◆ Extracted entries
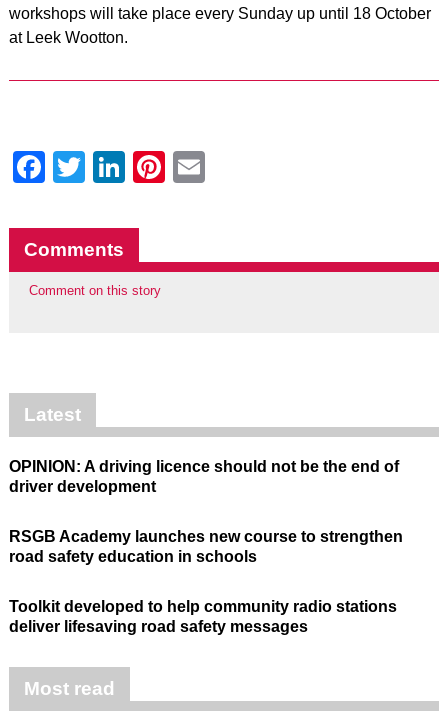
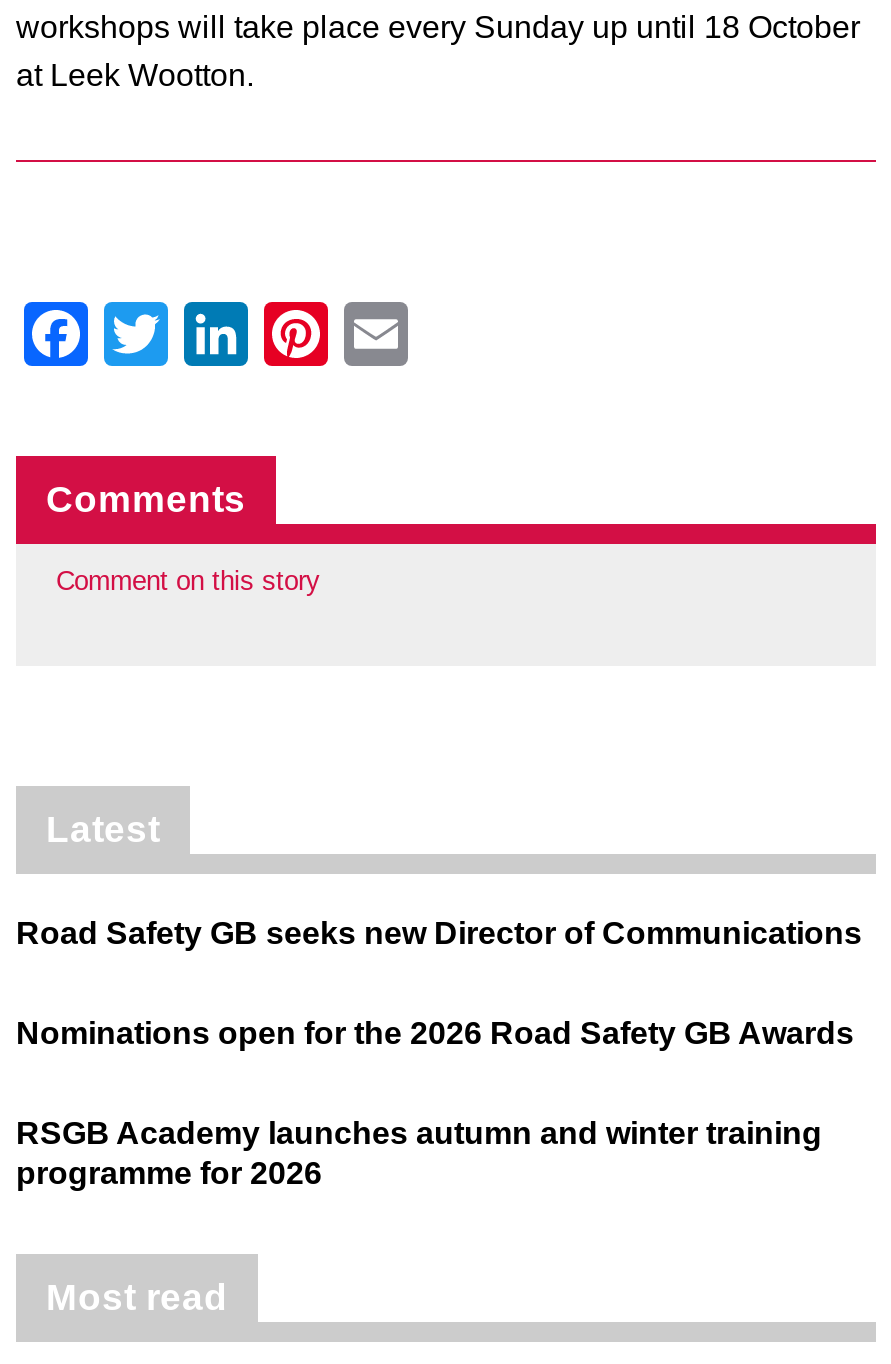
- OPINION: A driving licence should not be the end of
- driver development
+ Road Safety GB seeks new Director of Communications

- RSGB Academy launches new course to strengthen
- road safety education in schools
+ Nominations open for the 2026 Road Safety GB Awards

- Toolkit developed to help community radio stations
- deliver lifesaving road safety messages
+ RSGB Academy launches autumn and winter training
+ programme for 2026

◆ Work instruction
Repeat every record above exactly, but leave out any pictures.

◆ Answer to this task
- OPINION: A driving licence should not be the end of
- driver development
+ Road Safety GB seeks new Director of Communications

- RSGB Academy launches new course to strengthen
- road safety education in schools
+ Nominations open for the 2026 Road Safety GB Awards

- Toolkit developed to help community radio stations
- deliver lifesaving road safety messages
+ RSGB Academy launches autumn and winter training
+ programme for 2026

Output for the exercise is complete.